La bambina scosse la testa in segno di negazione. Da quando era stata rinchiusa, non si era mossa dalla sua posizione fetale e le gambe le dolevano per l'inattivitá protratta fino a quel momento.

Jeremy si accovacciò, e, con una spinta, si mise in spalla la giovane.

«Ora ti devi tenere forte» le intimò, girando la testa in modo che Elyve lo potesse guardare di profilo.

«Aggrappati bene e chiudi gli occhi, ciò che accadrà non credo che tu possa vederlo senza provare orrore»

Lei si strinse forte alle spalle dell'uomo e annuì von la testa, chiudendo gli occhi.

Sentì il proprio corpo muoversi velocemente su e giù, capendo che Jeremy stava iniziando a correre, probabilmente verso l'uscita.

Sentì degli spari ed immaginò che i colpi venissero dalle pistole delle persone che avevano accompagnato il suo futuro tutore in questa pericolosa missione, anche se non ne sapeva assolutamente il motivo.

Dopo una decina di minuti, avvertì una brezza gelida entrare nella vestaglia troppo leggera ed aprì gli occhi.

Si trovavano in un bosco, nei dintorni dell'edificio, e tutto era coperto da una strana cosa bianca che, appena toccò, le trasmise una sensazione di freddo indescrivibile.

«È neve» spiega Jeremy, che le aveva appoggiato il suo mantello sulle spalle per scaldarla. «In poche parole, è acqua ghiacciata. Non avevi mai visto la neve?»

«No...» sussurrò, sorprendendo tutti. «Neanche con i miei genitori ho potuto ammirare questa bellezza»

Jeremy rimase spiazzato. Per avere solo dieci anni, età suggerita dal suo aspetto fanciullesco, parlava come una nobile.

«Ti ricordi chi erano i tuoi genitori e il loro aspetto fisico? Sai come sono morti?»

La bambina grugnì. Già le era difficile parlarne, se poi arrivava Jeremy con tutte queste domande...

«No, non lo rimembro. Ho un vago ricordo di cosa è successo: le fiamme bruciavano la casa nelle loro spire rosse e le grida dei miei genitori che mi chiamavano è l'unica cosa che mi è rimasta di loro»

L'uomo comprese a fondo il dolore della bimba, infondo anche lui aveva perso entrambi i genitori in giovane età e, quando vide le lacrime nei suoi splendidi occhi verdi, capì di aver premuto troppe volte un tasto dolente.
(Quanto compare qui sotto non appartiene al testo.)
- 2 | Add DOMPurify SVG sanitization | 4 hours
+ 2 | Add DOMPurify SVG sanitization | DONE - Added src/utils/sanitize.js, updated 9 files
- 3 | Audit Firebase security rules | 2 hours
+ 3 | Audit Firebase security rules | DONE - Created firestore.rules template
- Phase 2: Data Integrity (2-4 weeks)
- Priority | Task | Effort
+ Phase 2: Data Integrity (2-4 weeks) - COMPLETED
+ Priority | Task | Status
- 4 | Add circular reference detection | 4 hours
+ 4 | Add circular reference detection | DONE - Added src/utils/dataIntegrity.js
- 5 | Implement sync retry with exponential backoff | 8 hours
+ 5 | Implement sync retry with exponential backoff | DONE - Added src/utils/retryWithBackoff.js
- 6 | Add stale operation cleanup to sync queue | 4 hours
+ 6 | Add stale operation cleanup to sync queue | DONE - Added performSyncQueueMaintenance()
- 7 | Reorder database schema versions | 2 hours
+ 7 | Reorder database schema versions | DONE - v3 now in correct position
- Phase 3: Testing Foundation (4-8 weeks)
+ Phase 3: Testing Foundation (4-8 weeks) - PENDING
«Shhh» abbracciò la bambina, che scoppiò a piangere. «Scusami piccola, non volevo farti soffrire di nuovo. So come ci si sente» le alzò il viso e osservò i suoi occhi lucidi.
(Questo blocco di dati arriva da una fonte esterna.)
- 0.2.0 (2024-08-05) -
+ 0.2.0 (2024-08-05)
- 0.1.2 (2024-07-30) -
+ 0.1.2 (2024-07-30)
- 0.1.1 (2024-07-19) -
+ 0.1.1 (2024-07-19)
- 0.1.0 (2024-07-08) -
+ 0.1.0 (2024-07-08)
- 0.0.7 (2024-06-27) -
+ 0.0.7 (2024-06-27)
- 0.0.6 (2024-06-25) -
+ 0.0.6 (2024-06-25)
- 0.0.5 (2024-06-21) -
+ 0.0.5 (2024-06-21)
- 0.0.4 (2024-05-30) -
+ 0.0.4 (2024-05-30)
«Ora cominceremo una nuova vita. Insieme»

*: il Vibranio è uno dei metalli più rari del mondo; è più resistente dell'acciaio, ne pesa solo un terzo e assorbe ogni tipo di vibrazione. Ho avuto l'ispirazione da Capitan America.

Ecco il primo vero capitolo! Spero vi abbia soddisfatto... alla prossima!